I am battling myself, you see. Battling the onset of a darkening of my inner reality …a “dark night of the soul,” as Mother Teresa so aptly, and boldly, described it, as her own state.
Once again, as I felt when a college student, I feel as if I must go through the motions of my life while desperately hanging on to a semblance of “togetherness.”
I have children coming into my classroom every day, waiting for me to instruct and engage them. I go through the motions.
I have a congregation watching me each Sunday as we gather for worship. I sing the songs.
I have boarding students in my home for after-school activities. I entertain them.
To be fair, there is a joy in each of these activities: as Robert Frost penned in his poem “Birches,” “one could do worse than be a swinger of birches.” Or, in my case, one could do worse than be teaching these classes, singing on a praise team, and leading yoga sessions. I love these things …but only when I love my own life.

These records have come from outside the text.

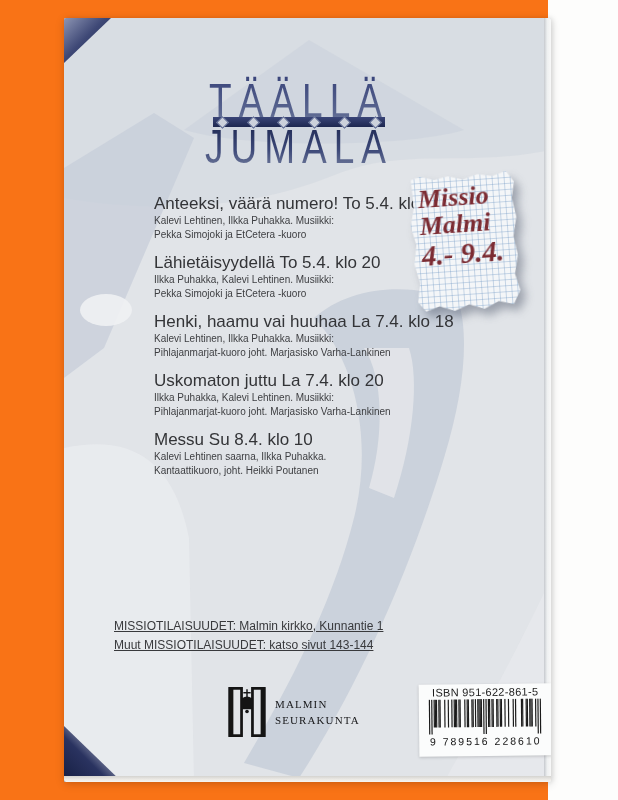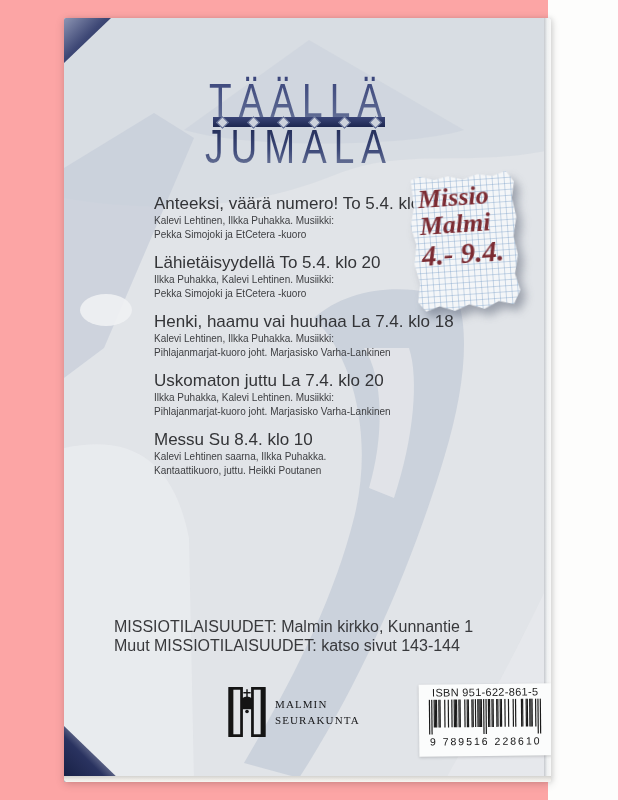--- a/index.html
+++ b/index.html
@@ -4,7 +4,7 @@
 <style>
   html,body{margin:0;padding:0;width:618px;height:800px;background:#fdfdfc;overflow:hidden;
             font-family:"Liberation Sans", sans-serif;}
-  .photo{position:relative;width:548px;height:800px;background:#fca5a5;}
+  .photo{position:relative;width:548px;height:800px;background:#f97316;}
   .book{position:absolute;left:64px;top:18px;width:487px;height:764px;background:#e1e4e8;
         box-shadow:0 2px 10px rgba(0,0,0,.16), 2px 0 4px rgba(0,0,0,.08);border-radius:2px;overflow:hidden;}
   .wm{position:absolute;left:0;top:0;z-index:0;}

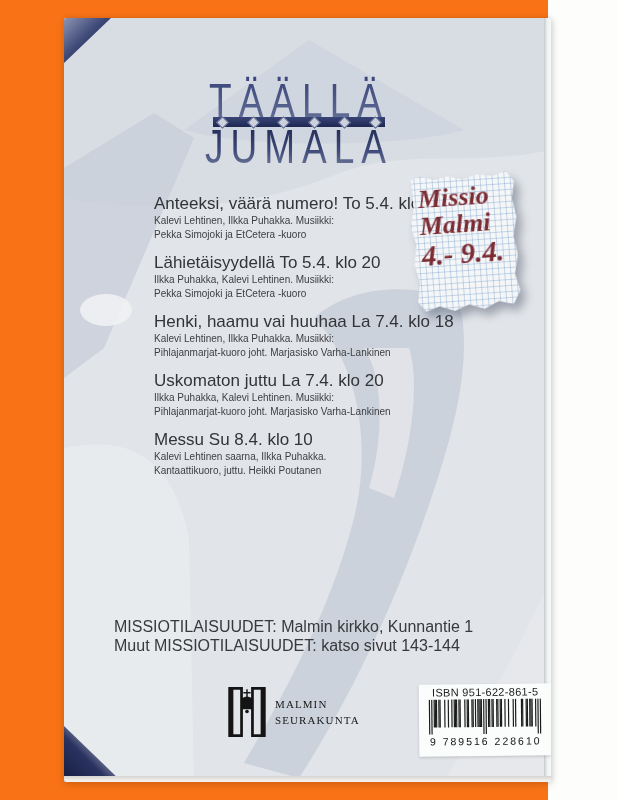--- a/index.html
+++ b/index.html
@@ -137,7 +137,7 @@
       <div class="event">
         <div class="event-title">Messu Su 8.4. klo 10</div>
       <div class="event-detail">Kalevi Lehtinen saarna, Ilkka Puhakka.</div>
-          <div class="event-detail">Kantaattikuoro, juttu. Heikki Poutanen</div>
+          <div class="event-detail">Kantaattikuoro, joht. Heikki Poutanen</div>
         </div>
 
     </div>

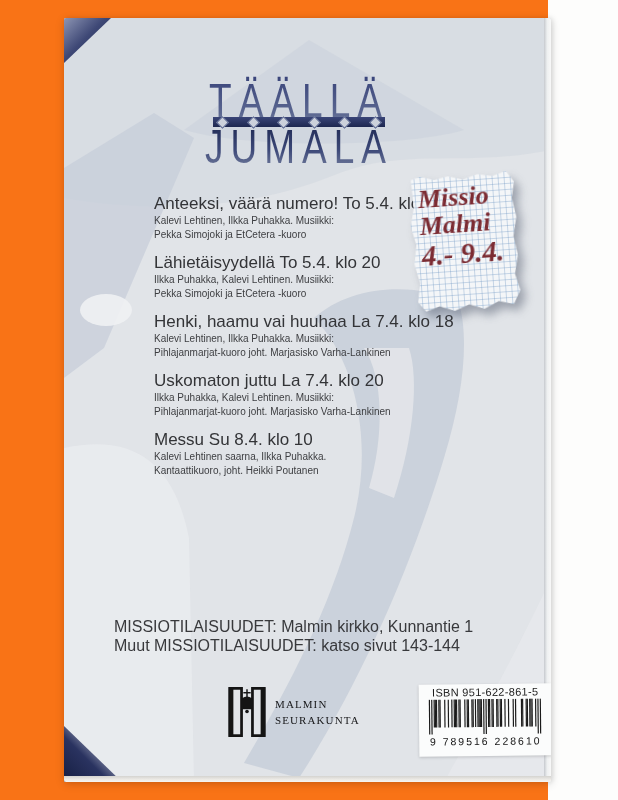--- a/index.html
+++ b/index.html
@@ -50,7 +50,7 @@
   .event-title{font-size:17px;line-height:18px;margin-bottom:1px;white-space:nowrap;color:#333437;}
   .event-detail{font-size:10px;line-height:14px;white-space:nowrap;color:#3d3e41;}
   .footerinfo{position:absolute;left:50px;top:599px;width:445px;z-index:5;color:#38393c;}
-  .footer-line{font-size:16px;line-height:19px;white-space:nowrap;}
+  .footer-line{font-size:12px;line-height:19px;white-space:nowrap;text-decoration:underline;}
   
   .publisher{position:absolute;left:163px;top:666px;z-index:5;display:flex;align-items:center;}
   .pub-icon{width:40px;height:56px;}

I’m afraid that at the moment I feel rather like the paralytic by the healing waters. I see the hope in the distance, but I cannot seem to get my body there. I cannot move fast enough to find my way.
My body has turned against me, and my foot refuses to heal. For a short few weeks, it had been improving and I was getting back to a semblance of mobility-testing the waters again, and thrilled when I was able to run without pain. But then the pain returned with a vengeance, as if it was back to when I first injured it, over 3 months ago. I am back to a painful, and infuriatingly slow, limp. Back to being the gimp.
What scares me now is that I no longer trust the healing process. I fear that I am not just waiting to get back to my usual self, but instead adjusting to a new, broken, existence.
I know this sounds overly dramatic, but I say it, knowing that is the case, because I need to voice the intensity of my fear. It is real.
I must also admit to the shame that I feel as I come to terms with the depth of my reliance upon my coping mechanism of a daily workout routine. Without my runs, I Eeyore my way through each day, with my physical plodding feeling like a mirror of my inner moping.
Yes Lord, have mercy. Give me a hope for the future. Give me a heart that loves. And please, if You see fit, let my feet dance again …

*this retreat happens to be taking place at one of the most beautiful spots I have yet visited in this country. My friend started taking pictures as we stood on a balcony overlooking the city. I felt the irony at the time, of the beauty surrounding me while I struggled to see anything through the cloudy lens of my inner vision.